According to this new NCLB, police departments will be required to reduce crime by ten percent per year. Just ten percent! What could be easier? In ten years, our job will be done. If not, there will be consequences. We will start by going after the unions. Oh those evil police unions who stand in the way of the kinds of simple, meaningful reforms we need to reduce crime by just ten percent. They protect all those idle police officers by making it impossible to fire the incompetents who sit in their police cars all day devouring endless boxes of doughnuts while criminals outside continue to ravage their communities. We will obliterate collective bargaining and pensions. Police officers, like teachers, pay into public pensions instead of social security. By eliminating their pensions, we will see to it that these malfeasants starve to death after thirty years of service. We will publicly humiliate inner-city officers by publishing their names and crime data on websites and in local newspapers. We will take the very bravest of them all, those who risk their lives every day to patrol our most dangerous, blighted neighborhoods, round them up and fire them, because statistics will prove, as do standardized test scores, that they are all incompetent, abysmal failures. That will teach them to reduce crime!

Then we will dismantle the departments themselves. We will create “charter” police departments. The beauty of charter police is that usually no one holds them accountable. And even when they do, no one pays any attention. A 2009 national study by Stanford University concluded only seventeen percent of charter schools performed significantly better than public schools. They often do this by advantageous geography and/or selective admission policies. But despite their discriminatory practices, more than twice as many charter schools, 37 percent, were demonstratively worse than their public school counterparts and 46 percent were absolutely no different. No one pays any attention. Everyone from Education Secretary Arne Duncan (who should know better) to John Boehner (remember him?) to Bill Gates and Eli Broad continue to laud, advocate and fund the expansion of charter schools at the expense of public schools. Let’s eliminate crime by doing the same for law enforcement. We can gloat over the impressive accomplishments of the Beverly Hills Charter Police while ignoring the deficiencies of their counterparts in Watts, Compton, and nearly everywhere else.

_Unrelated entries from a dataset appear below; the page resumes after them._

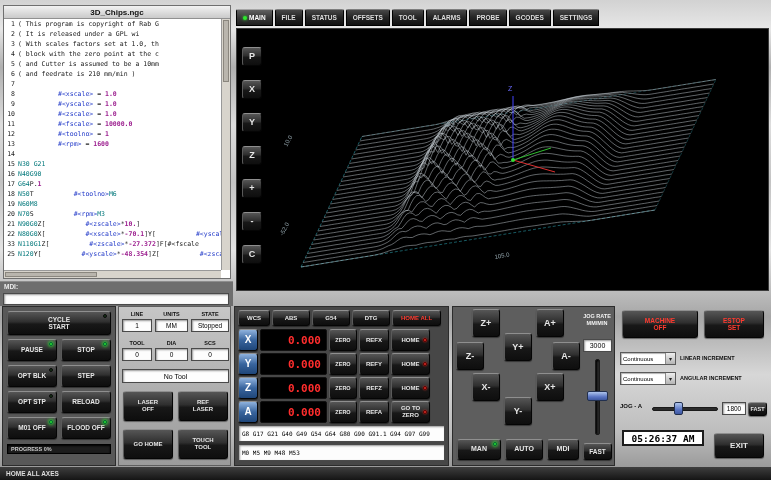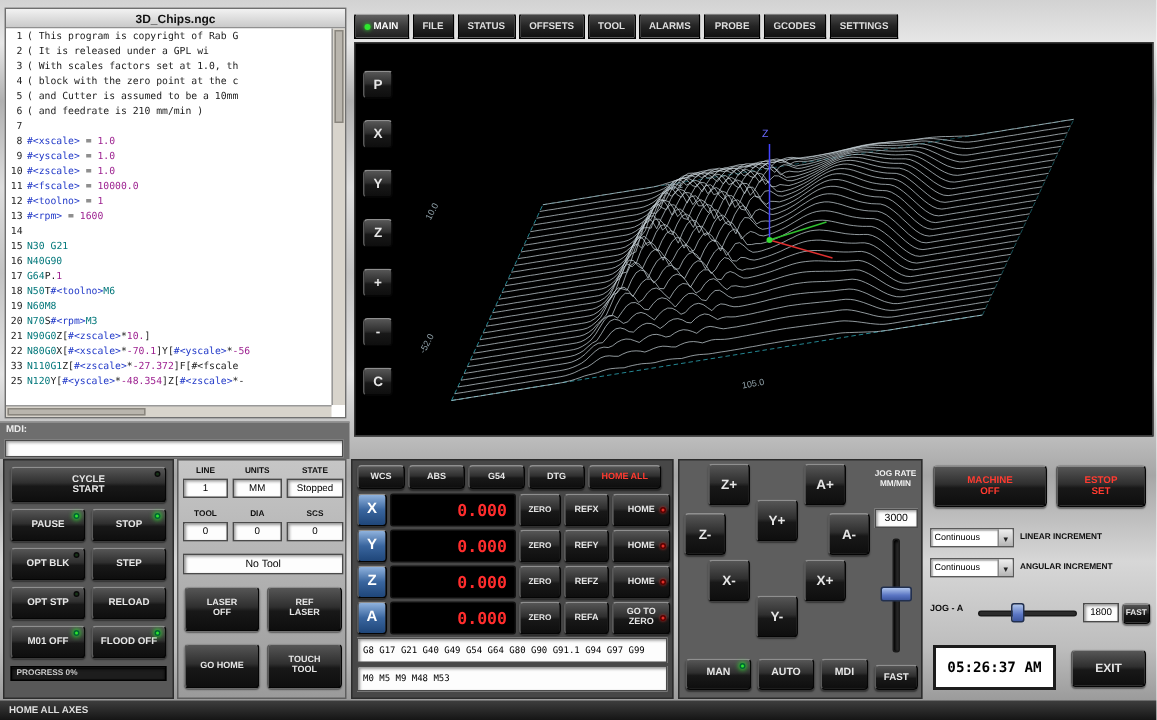"#<xscale>" .c-var { margin-left: none -> 40px }
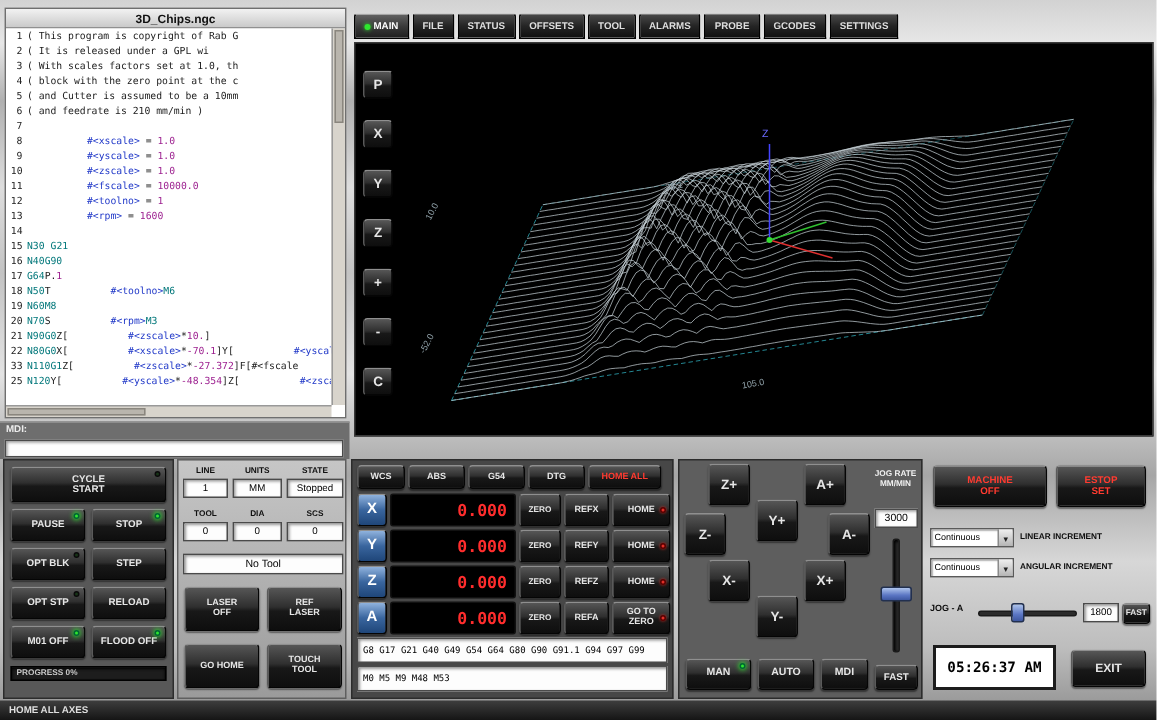"1.0" .c-num { font-weight: none -> bold }
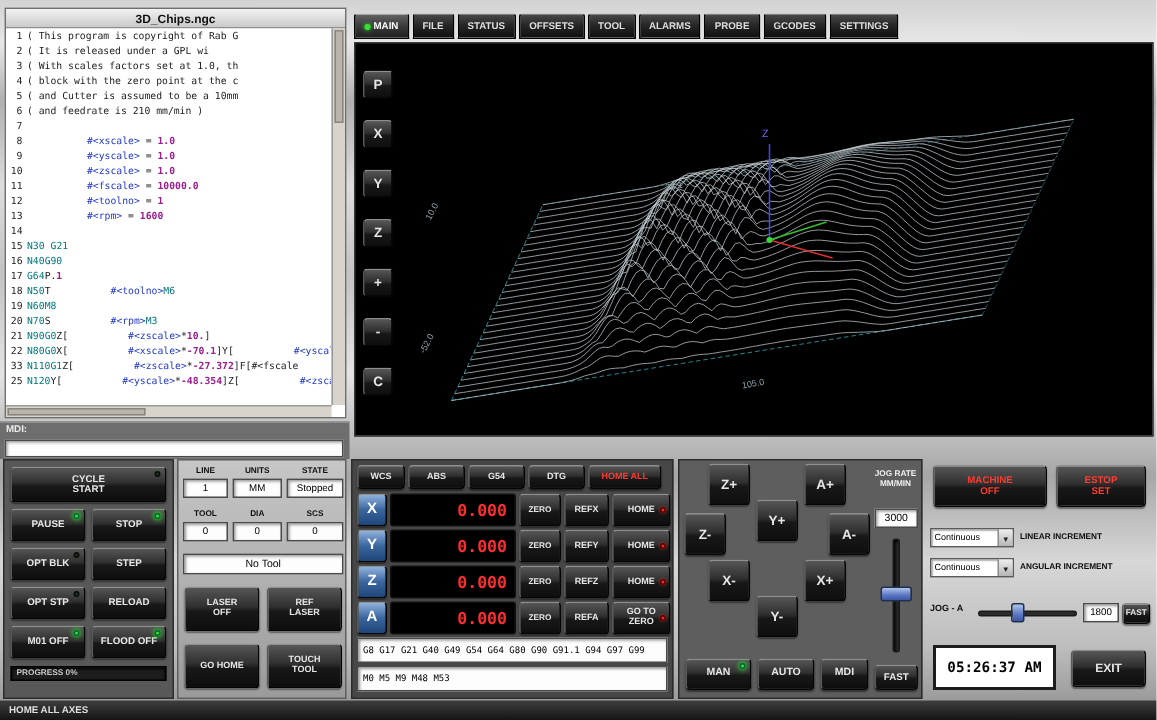"0.000" .droval { width: 84px -> 67px }
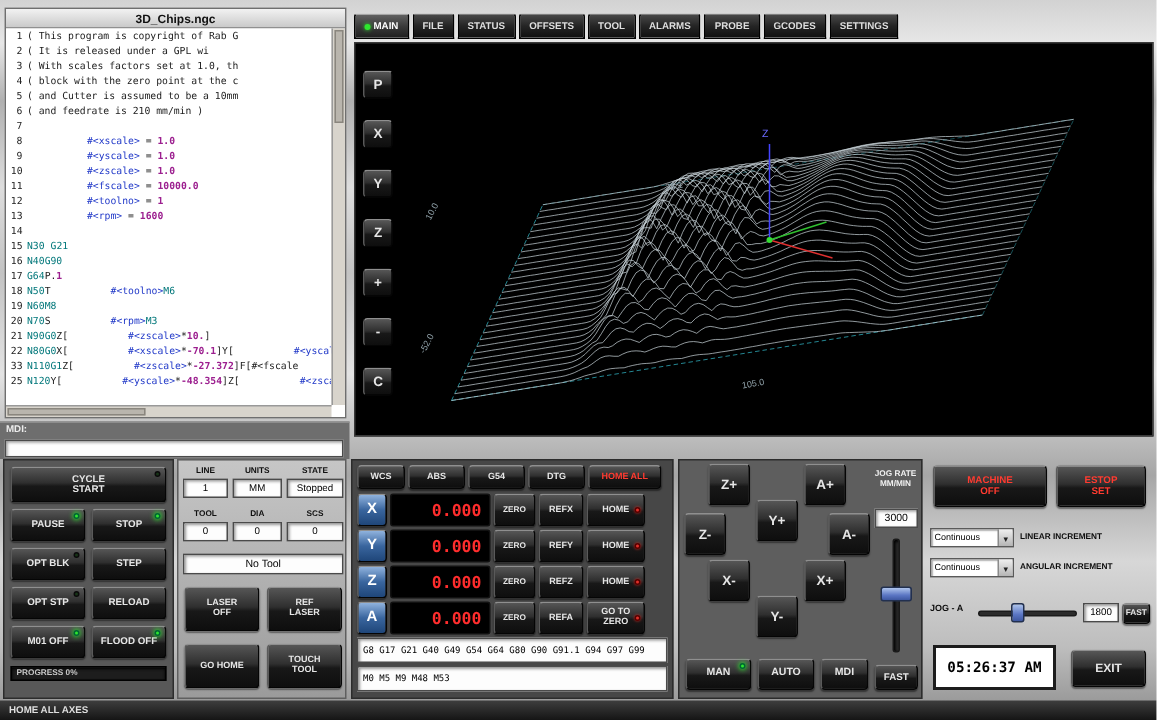"05:26:37 AM" #clock { height: 30px -> 16px }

In the end, we will solve the crime problem by getting rid of the police entirely. Providence, Rhode Island sent pink slips to every single one of its teachers. Layoff notices went out to nearly five thousand L.A. teachers. Ditto New York. California anticipates thirty thousand, Texas a staggering one hundred thousand. Michigan ordered Detroit to close half its public schools. By demonizing people the way we have teachers and teacher unions, we can now utilize a new NCLB to do the exact same thing to the police.

And to doctors. How many doctors routinely kill their cancer patients every year? What we need is NCLB, No Cancer Left Behind. Let’s end terminal cancer in this country once and for all ten years from now by passing a law that includes annual benchmarks and merciless consequences for doctors. With widespread bipartisan support, we will eradicate these unnecessary fatalities in a decade with a stroke of that powerful pen (or else). It’s just that simple.

Or is it? Perhaps medicine, law enforcement, and education are more complex than NCLB.